Amish Bird Symposium

The Amish Bird Symposium will be March 2, 2019.  The day's events include talks on all things birds and bird habitats.  There will be vendors with unique artwork and hand-crafted items to make your bird-watching more enjoyable.  Share stories and knowledge with new friends who share a common passion--birds.   Register at

Covered Bridges Near Hopewell Croft


There are several covered bridges near Hopewell Croft.

The Harshaville Bridge, a kingpost and arch type bridge, was built in 1855.  It is on Grace’s Run Road, east of Highway 247, south of Route 32.  This bridge is about 30 minutes from Hopewell Croft on one of the routes to Miller’s Amish Bakery.  Watch for horses and buggies.  The arch truss is impressive.  John Hunt Morgan’s raiding party crossed this bridge during their foray into Union territory in July, 1863. 

The North Pole Road Bridge crosses Eagle Creek, east of Ripley, about 25 minutes from Hopewell Croft.  It is a Smith truss type bridge, built in 1875.  The roads leading to this bridge are especially narrow and winding.  This bridge is downstream from Suck Run Road.

The George Miller Bridge south of Russellville is also a Smith truss type bridge, built in 1879.  It also crosses Eagle Creek, about 20 minutes from Hopewell Croft, between Rte. 125 and Rte. 62.  This bridge is upstream from Suck Run Road.

The Kirker Bridge no longer carries traffic.  It sits next to Highway 136, near Governor Kirker’s Farm and Zane’s Trace Road, only 10 minutes from Hopewell Croft.  A kingpost bridge, it was built in 1858. 

Canoeing Anyone?

The Ohio Brush Creek is a great place to fish or canoe.  These photos were taken at the Creek’s Bend put-in site at the Edge of Appalachia Preserve on Waggoner Riffle Road, in Adams County, Ohio.  There’s another beach up stream, at the SR 125 bridge, between West Union and Lynx, and a landing site seven miles downstream at the Brush Creek Campground and ODNR boat ramp east of Manchester, on US Route 52, where Ohio Brush Creek meets the Ohio River. 

The Edge of Appalachia Preserve is owned and managed by the Nature Conservancy and the Cincinnati Museum Center.  Past cabin guests have enjoyed hiking up to Buzzardroost Rock, in the Preserve.  This rock outcropping towers 300 feet above the valley floor. 

For current local stream conditions, contact the Edge of Appalachia or the Brush Creek Campground, at the ODNR boat ramp.

Washington, Kentucky, A diamond in the rough

Saturday I discovered Washington, Kentucky.  What a treasure. 

The town was laid out in 1785.  It prospered and, as the county seat, it boasted many homes, churches, and businesses, from pioneer cabins to sophisticated, two-story stone homes.  While visiting the Marshall Key family, in Washington, Harriet Beecher Stowe, witnessed a slave auction on the courthouse lawn.  She later drew on that experience when she wrote Uncle Tom’s Cabin.  Although slavers worked their ugly trade, here, some surprisingly prominent town residents secretly supported the “underground railroad” helping slaves to freedom, while others were staunch, open, abolitionists.   

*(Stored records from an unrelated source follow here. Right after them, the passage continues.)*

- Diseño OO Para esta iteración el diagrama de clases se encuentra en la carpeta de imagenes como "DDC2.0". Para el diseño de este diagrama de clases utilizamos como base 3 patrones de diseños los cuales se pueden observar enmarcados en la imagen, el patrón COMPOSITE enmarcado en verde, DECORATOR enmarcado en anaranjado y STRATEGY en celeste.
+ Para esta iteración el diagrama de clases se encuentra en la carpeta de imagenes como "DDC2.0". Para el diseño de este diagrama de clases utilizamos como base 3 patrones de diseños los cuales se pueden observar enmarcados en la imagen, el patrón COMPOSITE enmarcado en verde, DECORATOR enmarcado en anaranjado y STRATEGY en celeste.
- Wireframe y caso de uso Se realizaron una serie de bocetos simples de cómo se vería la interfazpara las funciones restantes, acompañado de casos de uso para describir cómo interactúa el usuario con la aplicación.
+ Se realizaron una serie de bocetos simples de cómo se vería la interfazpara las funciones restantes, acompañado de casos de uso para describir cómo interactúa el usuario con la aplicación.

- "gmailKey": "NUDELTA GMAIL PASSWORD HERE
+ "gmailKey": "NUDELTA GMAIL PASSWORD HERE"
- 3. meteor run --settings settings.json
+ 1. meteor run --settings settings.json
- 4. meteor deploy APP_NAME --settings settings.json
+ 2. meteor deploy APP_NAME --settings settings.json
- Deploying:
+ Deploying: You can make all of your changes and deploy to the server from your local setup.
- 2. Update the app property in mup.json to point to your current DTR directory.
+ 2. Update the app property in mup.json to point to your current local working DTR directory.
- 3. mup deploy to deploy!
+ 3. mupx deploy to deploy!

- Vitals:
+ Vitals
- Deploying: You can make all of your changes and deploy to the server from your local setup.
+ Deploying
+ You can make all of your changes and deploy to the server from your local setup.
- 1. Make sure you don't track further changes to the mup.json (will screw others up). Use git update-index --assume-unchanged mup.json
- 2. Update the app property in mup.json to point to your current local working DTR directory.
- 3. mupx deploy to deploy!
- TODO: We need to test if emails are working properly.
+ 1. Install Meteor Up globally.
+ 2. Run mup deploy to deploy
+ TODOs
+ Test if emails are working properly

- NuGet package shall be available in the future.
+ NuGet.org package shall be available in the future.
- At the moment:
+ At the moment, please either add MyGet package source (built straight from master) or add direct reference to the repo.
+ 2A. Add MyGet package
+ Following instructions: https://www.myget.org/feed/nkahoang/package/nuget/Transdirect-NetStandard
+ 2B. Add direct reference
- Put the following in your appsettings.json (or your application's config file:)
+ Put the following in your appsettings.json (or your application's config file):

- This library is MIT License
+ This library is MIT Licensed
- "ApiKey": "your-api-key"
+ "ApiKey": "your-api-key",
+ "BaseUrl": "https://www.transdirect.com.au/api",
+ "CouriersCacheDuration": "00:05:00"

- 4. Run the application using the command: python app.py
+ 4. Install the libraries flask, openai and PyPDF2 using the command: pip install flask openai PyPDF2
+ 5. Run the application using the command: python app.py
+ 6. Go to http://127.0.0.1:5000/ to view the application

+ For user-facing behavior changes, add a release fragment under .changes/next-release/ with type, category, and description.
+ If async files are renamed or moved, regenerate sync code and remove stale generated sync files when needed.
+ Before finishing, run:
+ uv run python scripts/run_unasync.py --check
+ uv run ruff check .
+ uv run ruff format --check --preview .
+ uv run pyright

In 1848, the county seat moved to the Maysville riverfront and “Old Washington” was frozen in time.  Washington has the only US Post Office operated in a log cabin.  The National Parks Service includes the entire historic district in its Historic American Buildings Survey. 

Old Washington is south of Maysville, past Kentucky route 9, on Highway 62, 30 minutes from Hopewell Croft.  Guided tours are available on weekends, 11-3.  Arrive before noon for a complete tour. 

Stay Up All Night!

At Hopewell Croft you can see the stars!

The 2015 Perseid meteor shower will peak around August 11. A new moon on August 14, 2015 will create perfect conditions for watching the meteor shower.  If the sky is clear, you can easily see these “shooting stars” with the naked eye.  The best time for viewing is just before dawn, just look up, towards the northeast sky.